One of the many reasons I love to travel is it allows for unique, positive human connections, if even for fleeting moments. Vastly different lives intersect for a minute, maybe three, five… just enough time for a magical travel moment to happen and you are forever impacted. Just maybe, the other person is too.


It happened again in Nepal, at the magnificent Boudhanath Stupa*. Jen and I are perusing the shops filled with prayer bowls and incense and flags and Buddha statues. Just before stepping up into another store, I notice the four women.


I’m drawn to faraway places. I long to see how people live, how they dress, what/who they revere, what they eat, how they worship, what they do with ‘free’ time (what are their passions, what makes them laugh). Wherever I travel, in the eyes I seek out kindness.


These four faces, with their beautifully lined caramel skin turn toward me. I gesture toward them.


May I join you?


Yes yes is the reply.


I sit down on the curb. We look at each other. Then this beauty with the crinkly twinkly eyes grabs my cheek with her right hand. Her left fingers hold her mala beads (108 prayer beads that come on a string, which people use to recite prayer, chants or mantras). She slaps my knees and my shoulder and my face, rapidly with intention—not hurting at all. This is a show of affection; she’s conveying ancient grandmotherly love. It reminds me of some of the Jewish and Italian mothers I grew up around.


Using only gestures, smiles and laughter, we are curious about one another.
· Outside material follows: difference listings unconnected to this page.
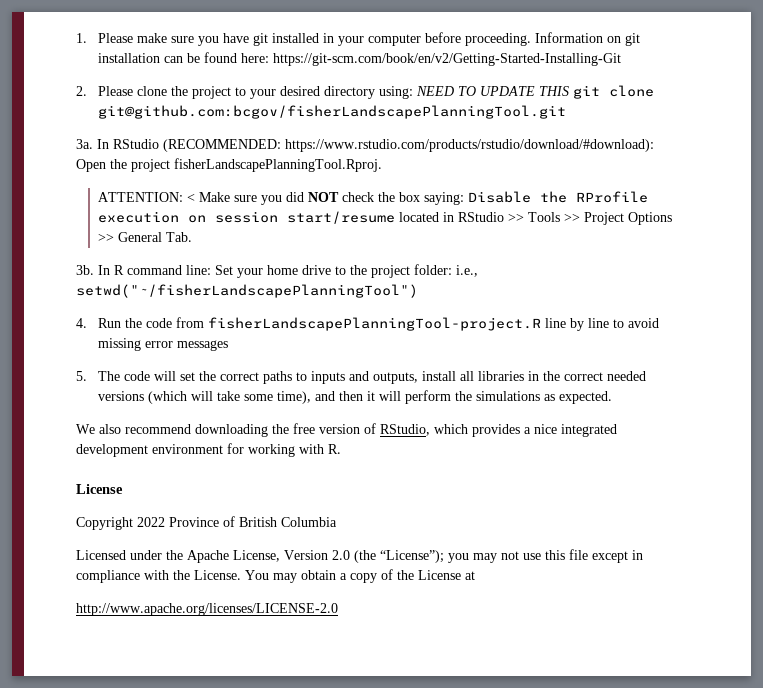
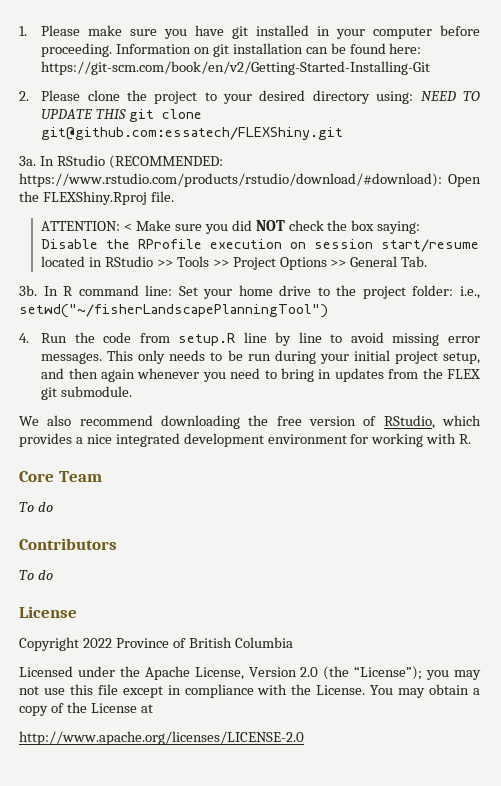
[97,105,566,119] git@github.com:bcgov/fisherLandscapePlanningTool.git -> [41,127,344,140] git@github.com:essatech/FLEXShiny.git
[131,158,382,172] project fisherLandscapePlanningTool.Rproj. -> [42,191,174,205] FLEXShiny.Rproj file.
[207,317,541,331] fisherLandscapePlanningTool-project.R -> [178,333,236,346] setup.R
[176,340,228,351] [76,371,646,384] [97,390,612,404] messages // 5. The code will set the correct paths to inputs and outputs, install all libraries in the correct needed versions (which will take some time), and then it will perform the simulations as expected. -> [41,350,481,364] [41,368,480,382] [41,386,133,400] messages. This only needs to be run during your initial project setup, and then again whenever you need to bring in updates from the FLEX git submodule.
(341, 449) none -> [19,471,102,482] [19,502,53,512] [19,538,117,550] [19,570,53,580] // Core Team // To do // Contributors // To do

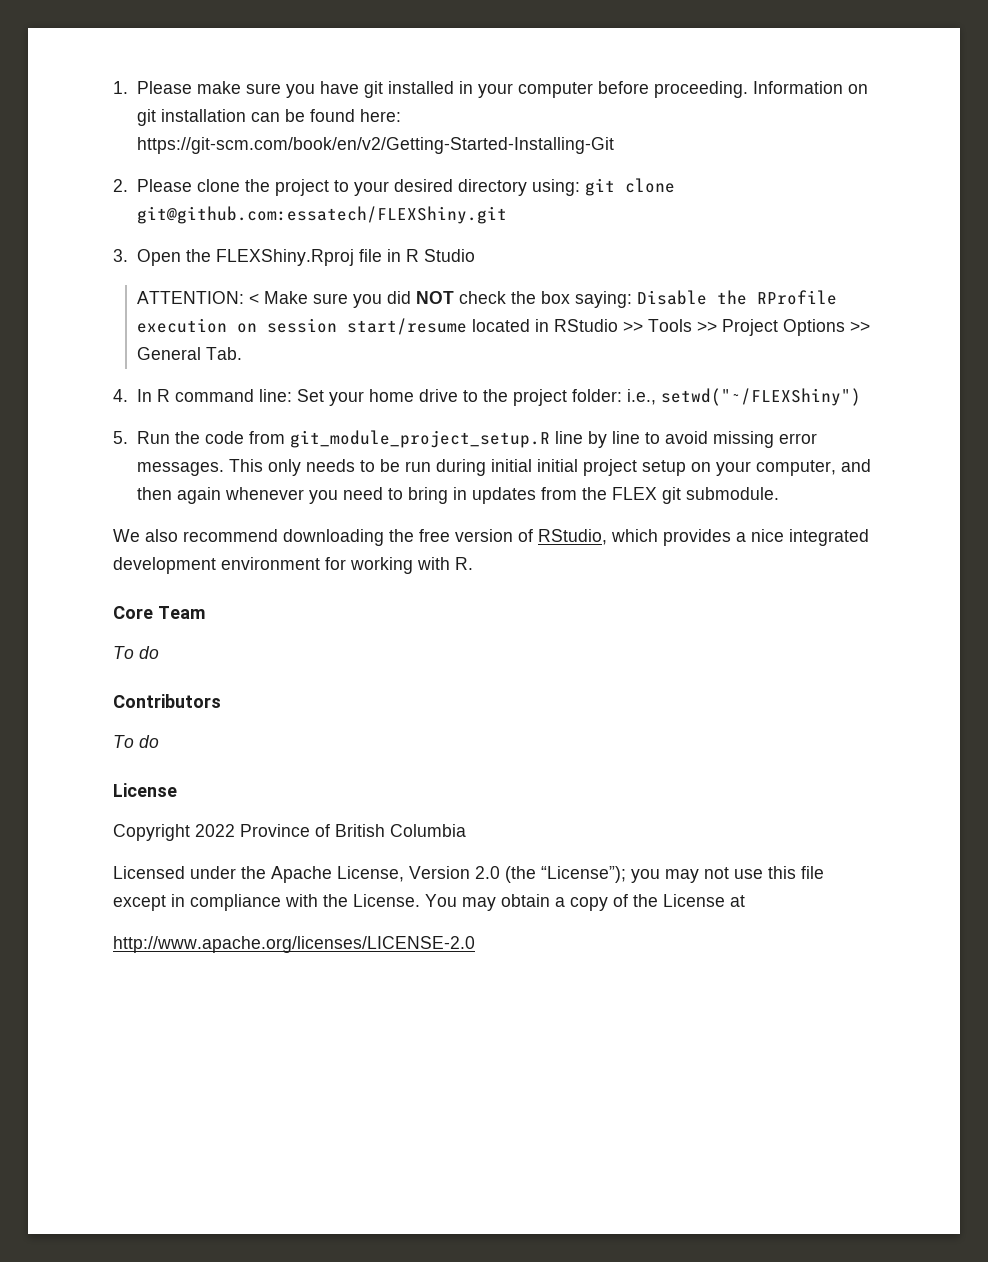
[420,91,480,101] [41,109,127,119] NEED TO UPDATE THIS -> (580, 187) none
[19,155,223,169] [19,173,481,187] [19,191,174,205] 3a. In RStudio (RECOMMENDED: https://www.rstudio.com/products/rstudio/download/#download): Open the FLEXShiny.Rproj file. -> [113,249,475,266] 3. Open the FLEXShiny.Rproj file in R Studio
[19,285,37,296] 3b. -> [113,389,128,402] 4.
[19,304,328,318] [19,333,29,343] setwd("~/fisherLandscapePlanningTool") // 4. -> [660,388,861,406] [113,431,128,444] setwd("~/FLEXShiny") // 5.
[178,333,236,346] setup.R -> [289,430,550,448] git_module_project_setup.R
[319,354,349,364] your -> [490,459,532,472] initial
[443,352,481,364] setup, -> [641,460,836,476] setup on your computer,

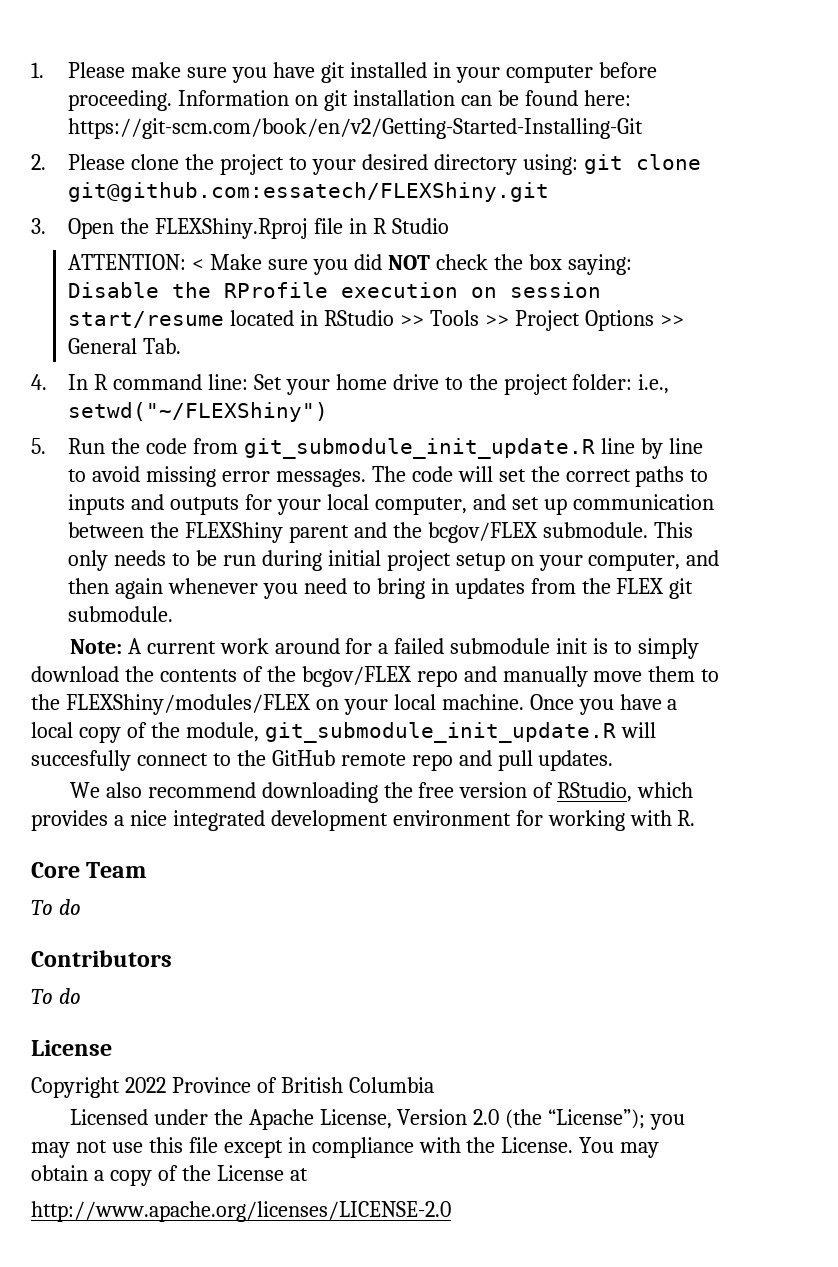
[289,430,550,448] git_module_project_setup.R -> [243,438,595,459] git_submodule_init_update.R
(224, 469) none -> [371,466,709,487] [68,494,714,515] [68,522,648,543] The code will set the correct paths to inputs and outputs for your local computer, and set up communication between the FLEXShiny parent and the bcgov/FLEX submodule.
[536,459,578,472] initial -> (381, 558) none
(779, 493) none -> [69,638,700,659] [31,666,720,687] [31,694,678,715] [31,722,656,743] [31,750,614,771] // Note: A current work around for a failed submodule init is to simply download the contents of the bcgov/FLEX repo and manually move them to the FLEXShiny/modules/FLEX on your local machine. Once you have a local copy of the module, git_submodule_init_update.R will succesfully connect to the GitHub remote repo and pull updates.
I wonder, is she a mother, grandmother, a great-grandmother? I am without my own mother and grandmother now; can she sense this? She’s slap slapping me with vigorous intention and a grin that takes up her whole face. Incense smoke wafts out of the store, musky and rich.


I love every second.


The women don’t ask for coins or bills or food. What they want is to inspect each photograph that I take of them. They pass my camera down the line and back again and we laugh and nod and squeeze each other’s hands.


It’s both the intimacy and the universality of this moment that stays with me. This particular elder Nepalese woman is tapping her way onto my heart with gentle fierceness, as if to say See? You’re okay. Keep moving.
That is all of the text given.